Numericable-SFR met fin aux augmentations de salaires

La CFDT lance une pétition en ligne pour dénoncer l’absence d’augmentation salariale, générale comme individuelle, chez SFR. Et dénonce les pratiques RH du nouveau propriétaire du second opérateur mobile hexagonal.

Les esprits commencent à s’échauffer chez Numericable-SFR. A la CFDT, du moins. Le syndicat a lancé, jeudi 19 février, une pétition en ligne pour revendiquer des augmentations de salaires individuelles. Adressée au directeur général du groupe Eric Denoyer, la pétition vise, en réalité, plus à alerter sur la situation de l’entreprise.

Eviter les débrayages

Un procédé pour le moins original. « On cherchait quelque chose de différent aux débrayages », explique Olivier Lelong, délégué syndical CFDT pour SFR. Le porte-parole s’alarme d’une situation « où personne ne comprend plus rien ». Depuis l’acquisition de SFR par Numericable, les équipes sont dirigées selon une logique purement économique par les nouveaux propriétaires issus du sérail d’Altice, la holding de Patrick Drahi propriétaire à 60% de Numericable-SFR (et bientôt 80% peut-être) qui, dès leur arrivée chez SFR, ont coupé tous les projets et où toute dépense, même la plus petite, doit être validée par le comité d’investissement. A des niveaux qui dépassent parfois l’entendement. « On a failli se faire couper l’eau trois fois parce qu’on ne payait pas la facture », illustre Olivier Lelong. Qui ajoute que : « ces derniers temps, c’est la course pour trouver du papier A4, faute de renouvellement des commandes ».

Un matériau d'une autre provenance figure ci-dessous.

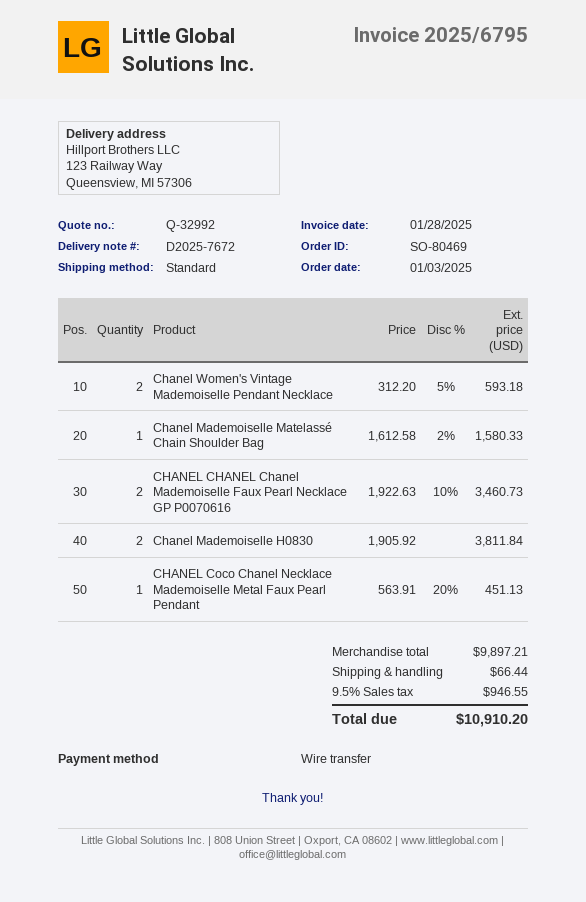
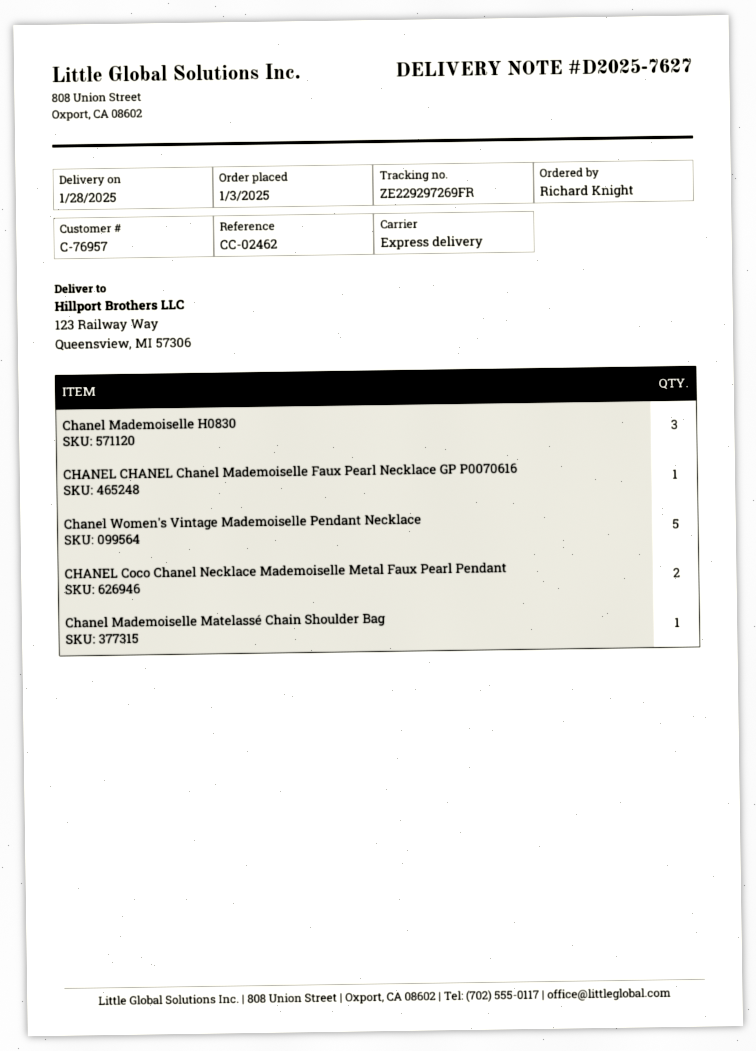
delivery note number: D2025-7672 -> D2025-7627
shipping method: standard -> express
Chanel Women's Vintage Mademoiselle Pendant Necklace: 2 -> 5
CHANEL CHANEL Chanel Mademoiselle Faux Pearl Necklace GP P0070616: 2 -> 1
Chanel Mademoiselle H0830: 2 -> 3
CHANEL Coco Chanel Necklace Mademoiselle Metal Faux Pearl Pendant: 1 -> 2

Et le refus net de la direction de procéder à des revalorisations salariales va dans le même sens. « On est habitué à l’absence d’augmentation générale mais, cette année, il n’y aura pas d’augmentation individuelle non plus, alors que 2014 a été une année très agitée, souligne Olivier Lelong. Le message de la direction tel qu’on le perçoit est que le salarié coûte trop cher. Pourtant, même s’ils sont en baisse, les résultats de SFR ne sont pas catastrophiques. » En attendant que le groupe publie ses résultats annuels prochainement, la CFDT souligne, dans un tract non encore édité en ligne (mais reproduit en fin d’article), que le cours de l’action Numericable-SFR aura augmenté de 60% en un an et celui d’Altice de 160%. Comme quoi, il y a bien des tendances à la hausse dans le nouvel ensemble.

2000 prestataires éjectés

Selon le syndicat, ce climat rejaillit sur le moral des équipes. « Le ras-le-bol s’installe, les gens n’ont plus les moyens de travailler », estime le porte-parole de la CFDT. En cause, les méthodes d’Altice sur le projet de réorganisation de la DSI, notamment. Lequel vise à réinternaliser nombre de tâches jusqu’alors assurées par des prestataires extérieurs. Plusieurs sociétés ont été victimes de cette politique. Dont, BT qui assurait le service d’exploitation réseau, aujourd’hui repris par Telindus (l’intégrateur racheté en 2014 par SFR). Au total, environ 2 000 salariés en prestations techniques extérieures auraient disparu du jour au lendemain des murs de Numericable-SFR.

« On supprime des postes, on en crée d’autres en attribuant des activités que les salariés ne connaissent pas forcément, s’agace Olivier Lelong. Sur le principe, on est d’accord [pour réinternaliser la chaîne des prestations], mais pas sur la façon de faire : on ne commence pas par supprimer les sous-traitants avant de savoir comment les remplacer. » Une façon de mettre la charrue avant les bœufs qui risquent de mettre en danger la maintenance et le développement du réseau et pourrait placer Numericable-SFR en porte-à-faux vis-à-vis de ses obligations de moyens.

200 démissions

Cette situation commence à démotiver les salariés. Environ 200 d’entre eux auraient démissionné depuis l’arrivée de Numericable en novembre 2014. « Les cabinets de recrutement sont très sollicités par les personnels de SFR », indique Olivier Lelong. Qui ajoute que nombre de salariés attendent encore trois ou quatre mois pour voir comment la situation va évoluer avant de se décider à partir. Le responsable syndical voit cette manœuvre comme un « moyen de contourner l’accord de garantie de l’emploi » signé par Patrick Drahi lors de la bataille pour acquérir SFR. Accord qui court jusqu’en juillet 2017. D’ici là, il se pourrait bien que la masse des 9 000 salariés de SFR ait quelque peu fondue sans que le groupe n’ait eu à licencier à proprement parler.

Les dirigeants d’Altice seront-ils sensibles à la préoccupation des salariés ? A l’heure où nous écrivions ces lignes, la pétition dépassait les 1 400 signatures. Elle devrait être remise à Eric Denoyer dans le milieu de la semaine prochaine.